### DATASET RECORDS

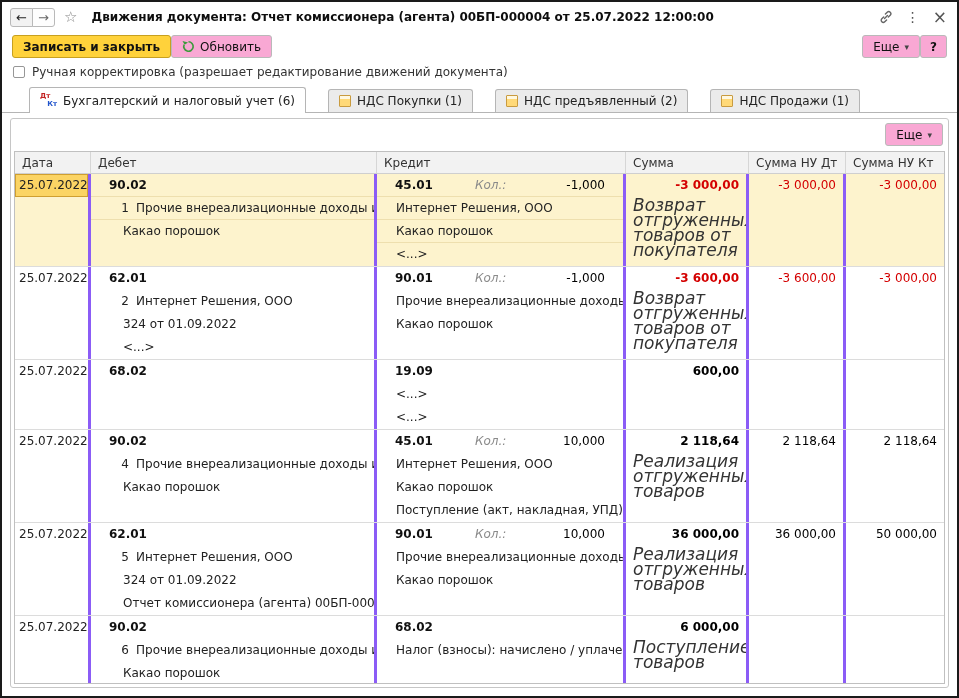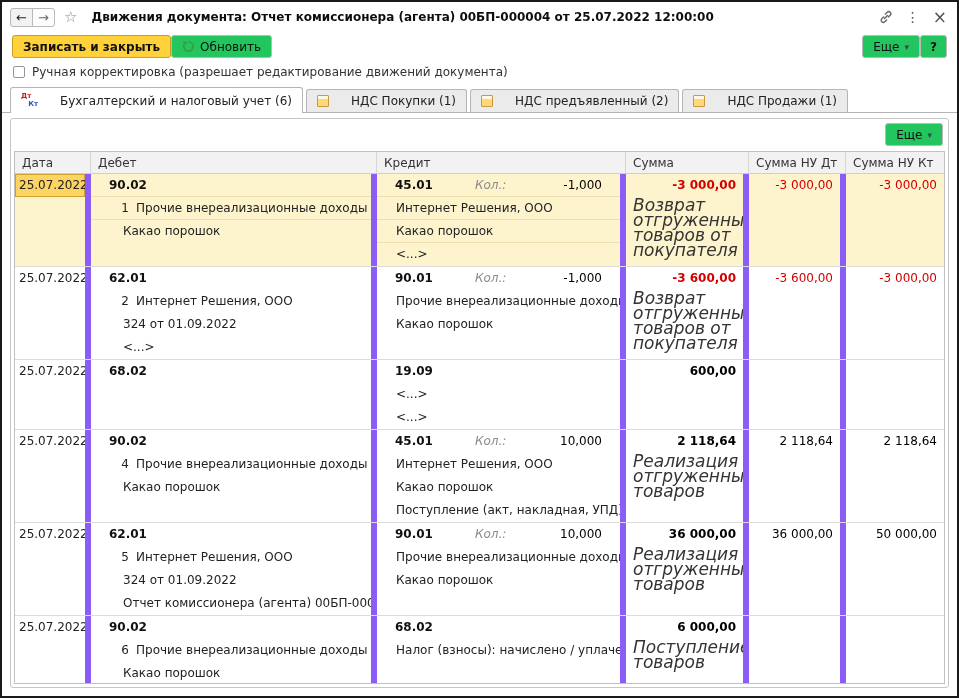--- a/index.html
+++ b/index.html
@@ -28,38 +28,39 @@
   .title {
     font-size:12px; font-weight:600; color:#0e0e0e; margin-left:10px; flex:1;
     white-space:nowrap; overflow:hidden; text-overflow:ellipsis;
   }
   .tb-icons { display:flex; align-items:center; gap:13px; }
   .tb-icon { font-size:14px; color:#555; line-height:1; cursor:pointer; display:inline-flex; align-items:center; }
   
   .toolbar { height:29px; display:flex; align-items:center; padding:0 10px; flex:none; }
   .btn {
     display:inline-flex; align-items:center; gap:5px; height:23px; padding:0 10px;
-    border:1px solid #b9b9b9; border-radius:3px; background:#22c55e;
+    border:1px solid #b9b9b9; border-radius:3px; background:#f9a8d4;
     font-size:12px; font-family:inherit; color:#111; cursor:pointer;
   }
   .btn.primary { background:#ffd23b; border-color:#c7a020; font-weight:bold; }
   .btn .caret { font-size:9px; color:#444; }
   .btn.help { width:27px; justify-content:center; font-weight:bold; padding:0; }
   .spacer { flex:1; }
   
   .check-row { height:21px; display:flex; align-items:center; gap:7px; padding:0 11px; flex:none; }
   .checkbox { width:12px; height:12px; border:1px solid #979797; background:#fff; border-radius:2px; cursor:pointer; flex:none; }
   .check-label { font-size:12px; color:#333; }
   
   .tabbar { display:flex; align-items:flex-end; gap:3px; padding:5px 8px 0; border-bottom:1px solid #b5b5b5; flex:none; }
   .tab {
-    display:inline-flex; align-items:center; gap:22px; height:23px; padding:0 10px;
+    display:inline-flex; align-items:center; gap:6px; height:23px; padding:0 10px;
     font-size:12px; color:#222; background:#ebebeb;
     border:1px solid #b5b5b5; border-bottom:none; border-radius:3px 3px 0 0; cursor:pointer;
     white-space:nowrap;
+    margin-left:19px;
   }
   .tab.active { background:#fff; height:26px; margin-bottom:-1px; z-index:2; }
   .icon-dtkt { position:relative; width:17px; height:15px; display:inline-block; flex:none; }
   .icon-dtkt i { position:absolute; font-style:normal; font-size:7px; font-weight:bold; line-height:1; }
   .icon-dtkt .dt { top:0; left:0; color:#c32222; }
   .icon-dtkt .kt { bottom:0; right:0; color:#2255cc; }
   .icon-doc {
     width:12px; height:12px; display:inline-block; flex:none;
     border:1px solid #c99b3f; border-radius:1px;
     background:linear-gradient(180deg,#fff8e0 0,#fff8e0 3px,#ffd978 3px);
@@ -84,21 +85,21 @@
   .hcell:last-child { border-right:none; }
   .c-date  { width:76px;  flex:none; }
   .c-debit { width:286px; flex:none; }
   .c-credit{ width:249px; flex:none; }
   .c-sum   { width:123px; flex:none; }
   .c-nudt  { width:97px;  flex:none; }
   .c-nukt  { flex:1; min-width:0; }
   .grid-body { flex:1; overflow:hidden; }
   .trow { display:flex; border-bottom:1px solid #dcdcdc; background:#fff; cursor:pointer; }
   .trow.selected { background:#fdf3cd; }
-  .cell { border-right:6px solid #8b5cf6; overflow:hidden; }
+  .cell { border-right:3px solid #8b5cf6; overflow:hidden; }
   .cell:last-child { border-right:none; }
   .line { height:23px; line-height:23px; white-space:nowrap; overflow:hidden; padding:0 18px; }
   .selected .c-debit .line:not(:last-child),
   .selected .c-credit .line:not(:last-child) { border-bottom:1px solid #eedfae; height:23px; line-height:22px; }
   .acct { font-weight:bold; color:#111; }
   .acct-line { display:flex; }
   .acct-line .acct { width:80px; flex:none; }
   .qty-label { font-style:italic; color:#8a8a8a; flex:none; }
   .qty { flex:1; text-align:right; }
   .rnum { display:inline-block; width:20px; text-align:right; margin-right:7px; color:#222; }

######

■ PROBLEM TO WORK ON: Restate each line above exactly, keeping pictures out.

■ RESPONSE TO THIS EXERCISE:
--- a/index.html
+++ b/index.html
@@ -28,38 +28,39 @@
   .title {
     font-size:12px; font-weight:600; color:#0e0e0e; margin-left:10px; flex:1;
     white-space:nowrap; overflow:hidden; text-overflow:ellipsis;
   }
   .tb-icons { display:flex; align-items:center; gap:13px; }
   .tb-icon { font-size:14px; color:#555; line-height:1; cursor:pointer; display:inline-flex; align-items:center; }
   
   .toolbar { height:29px; display:flex; align-items:center; padding:0 10px; flex:none; }
   .btn {
     display:inline-flex; align-items:center; gap:5px; height:23px; padding:0 10px;
-    border:1px solid #b9b9b9; border-radius:3px; background:#22c55e;
+    border:1px solid #b9b9b9; border-radius:3px; background:#f9a8d4;
     font-size:12px; font-family:inherit; color:#111; cursor:pointer;
   }
   .btn.primary { background:#ffd23b; border-color:#c7a020; font-weight:bold; }
   .btn .caret { font-size:9px; color:#444; }
   .btn.help { width:27px; justify-content:center; font-weight:bold; padding:0; }
   .spacer { flex:1; }
   
   .check-row { height:21px; display:flex; align-items:center; gap:7px; padding:0 11px; flex:none; }
   .checkbox { width:12px; height:12px; border:1px solid #979797; background:#fff; border-radius:2px; cursor:pointer; flex:none; }
   .check-label { font-size:12px; color:#333; }
   
   .tabbar { display:flex; align-items:flex-end; gap:3px; padding:5px 8px 0; border-bottom:1px solid #b5b5b5; flex:none; }
   .tab {
-    display:inline-flex; align-items:center; gap:22px; height:23px; padding:0 10px;
+    display:inline-flex; align-items:center; gap:6px; height:23px; padding:0 10px;
     font-size:12px; color:#222; background:#ebebeb;
     border:1px solid #b5b5b5; border-bottom:none; border-radius:3px 3px 0 0; cursor:pointer;
     white-space:nowrap;
+    margin-left:19px;
   }
   .tab.active { background:#fff; height:26px; margin-bottom:-1px; z-index:2; }
   .icon-dtkt { position:relative; width:17px; height:15px; display:inline-block; flex:none; }
   .icon-dtkt i { position:absolute; font-style:normal; font-size:7px; font-weight:bold; line-height:1; }
   .icon-dtkt .dt { top:0; left:0; color:#c32222; }
   .icon-dtkt .kt { bottom:0; right:0; color:#2255cc; }
   .icon-doc {
     width:12px; height:12px; display:inline-block; flex:none;
     border:1px solid #c99b3f; border-radius:1px;
     background:linear-gradient(180deg,#fff8e0 0,#fff8e0 3px,#ffd978 3px);
@@ -84,21 +85,21 @@
   .hcell:last-child { border-right:none; }
   .c-date  { width:76px;  flex:none; }
   .c-debit { width:286px; flex:none; }
   .c-credit{ width:249px; flex:none; }
   .c-sum   { width:123px; flex:none; }
   .c-nudt  { width:97px;  flex:none; }
   .c-nukt  { flex:1; min-width:0; }
   .grid-body { flex:1; overflow:hidden; }
   .trow { display:flex; border-bottom:1px solid #dcdcdc; background:#fff; cursor:pointer; }
   .trow.selected { background:#fdf3cd; }
-  .cell { border-right:6px solid #8b5cf6; overflow:hidden; }
+  .cell { border-right:3px solid #8b5cf6; overflow:hidden; }
   .cell:last-child { border-right:none; }
   .line { height:23px; line-height:23px; white-space:nowrap; overflow:hidden; padding:0 18px; }
   .selected .c-debit .line:not(:last-child),
   .selected .c-credit .line:not(:last-child) { border-bottom:1px solid #eedfae; height:23px; line-height:22px; }
   .acct { font-weight:bold; color:#111; }
   .acct-line { display:flex; }
   .acct-line .acct { width:80px; flex:none; }
   .qty-label { font-style:italic; color:#8a8a8a; flex:none; }
   .qty { flex:1; text-align:right; }
   .rnum { display:inline-block; width:20px; text-align:right; margin-right:7px; color:#222; }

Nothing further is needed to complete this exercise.